Top of SUPPLIED DATA

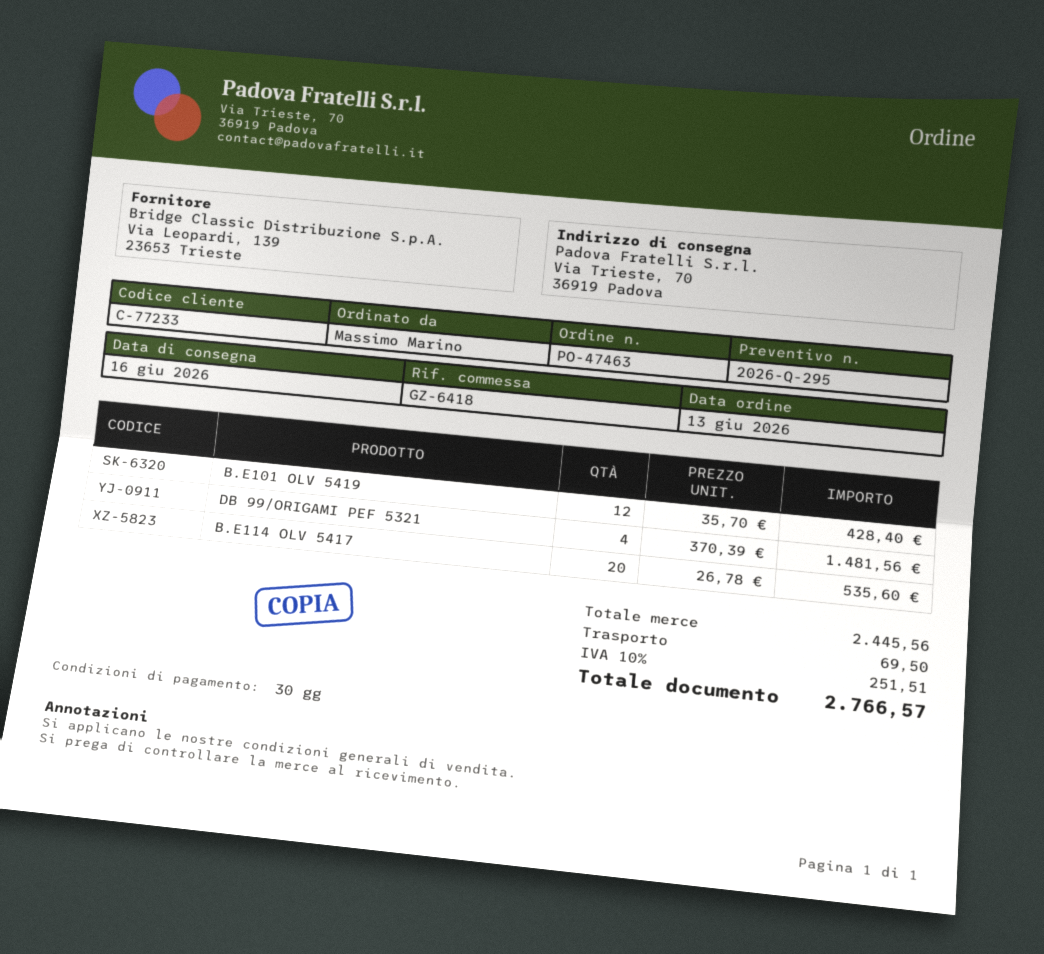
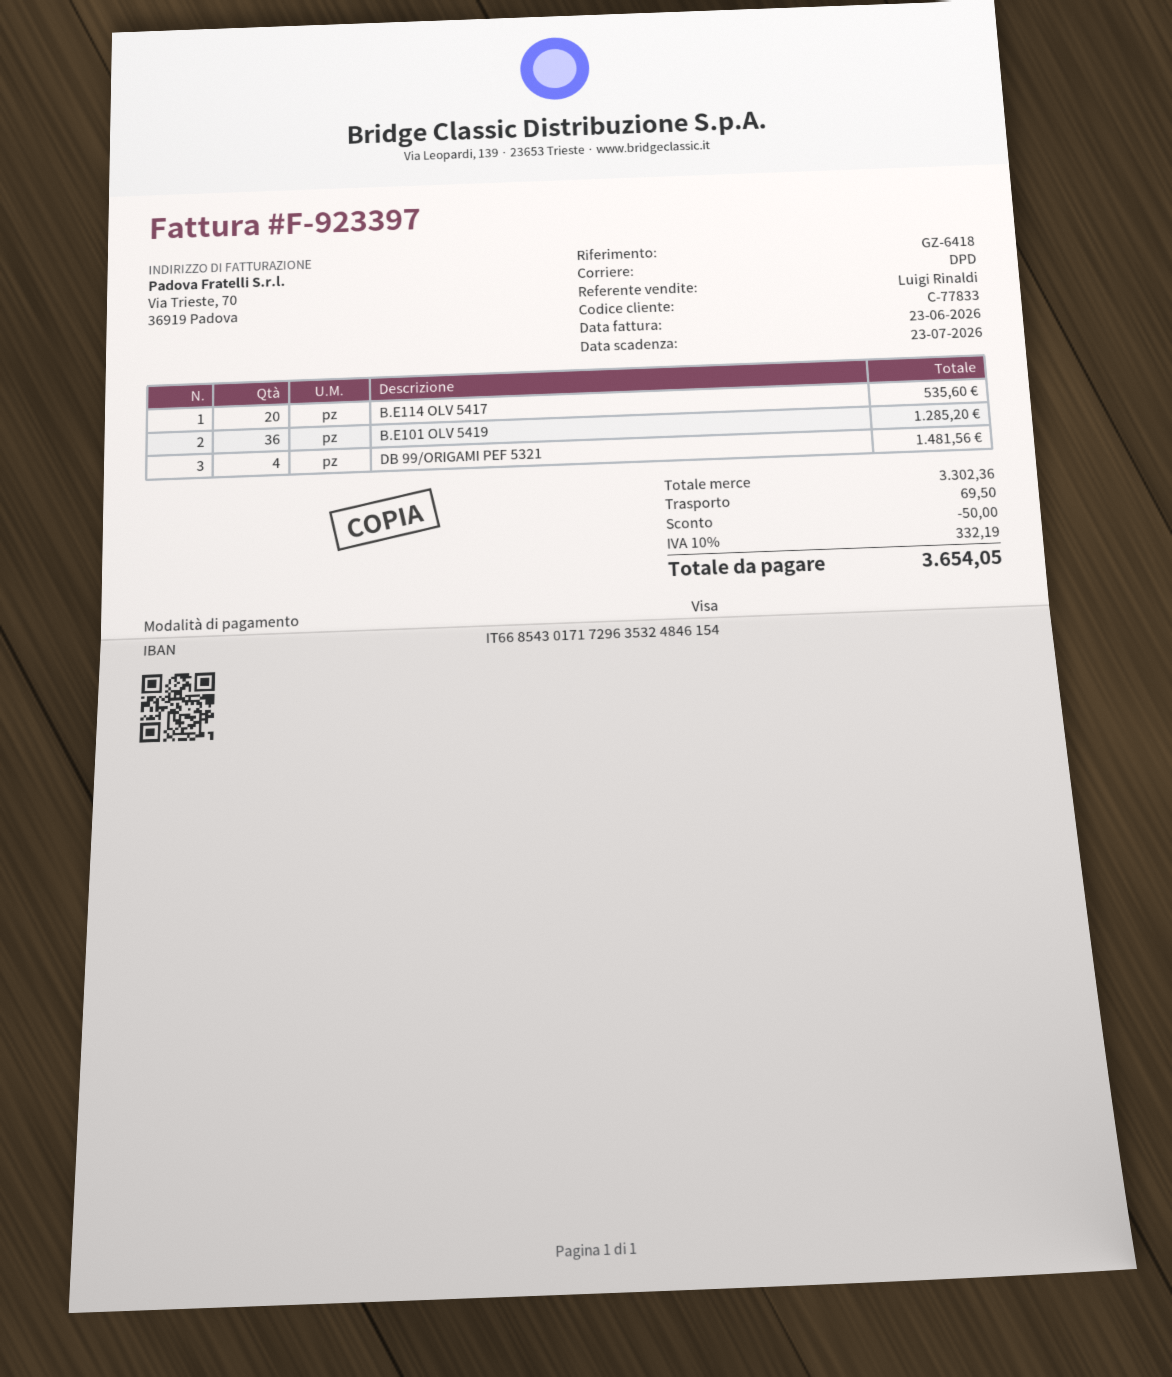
customer number: C-77233 -> C-77833
B.E101 OLV 5419: 12 for 428.40 -> 36 for 1285.20
subtotal: 2445.56 -> 3302.36
discount: none -> 50.00
tax: 10% = 251.51 -> 10% = 332.19
total: 2766.57 -> 3654.05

Bottom of SUPPLIED DATA

--- WHAT TO PRODUCE ---
Since the pictures are not wanted, write out the rest of the data exactly as it reads.

--- ANSWER FOR THE TASK ---
customer number: C-77233 -> C-77833
B.E101 OLV 5419: 12 for 428.40 -> 36 for 1285.20
subtotal: 2445.56 -> 3302.36
discount: none -> 50.00
tax: 10% = 251.51 -> 10% = 332.19
total: 2766.57 -> 3654.05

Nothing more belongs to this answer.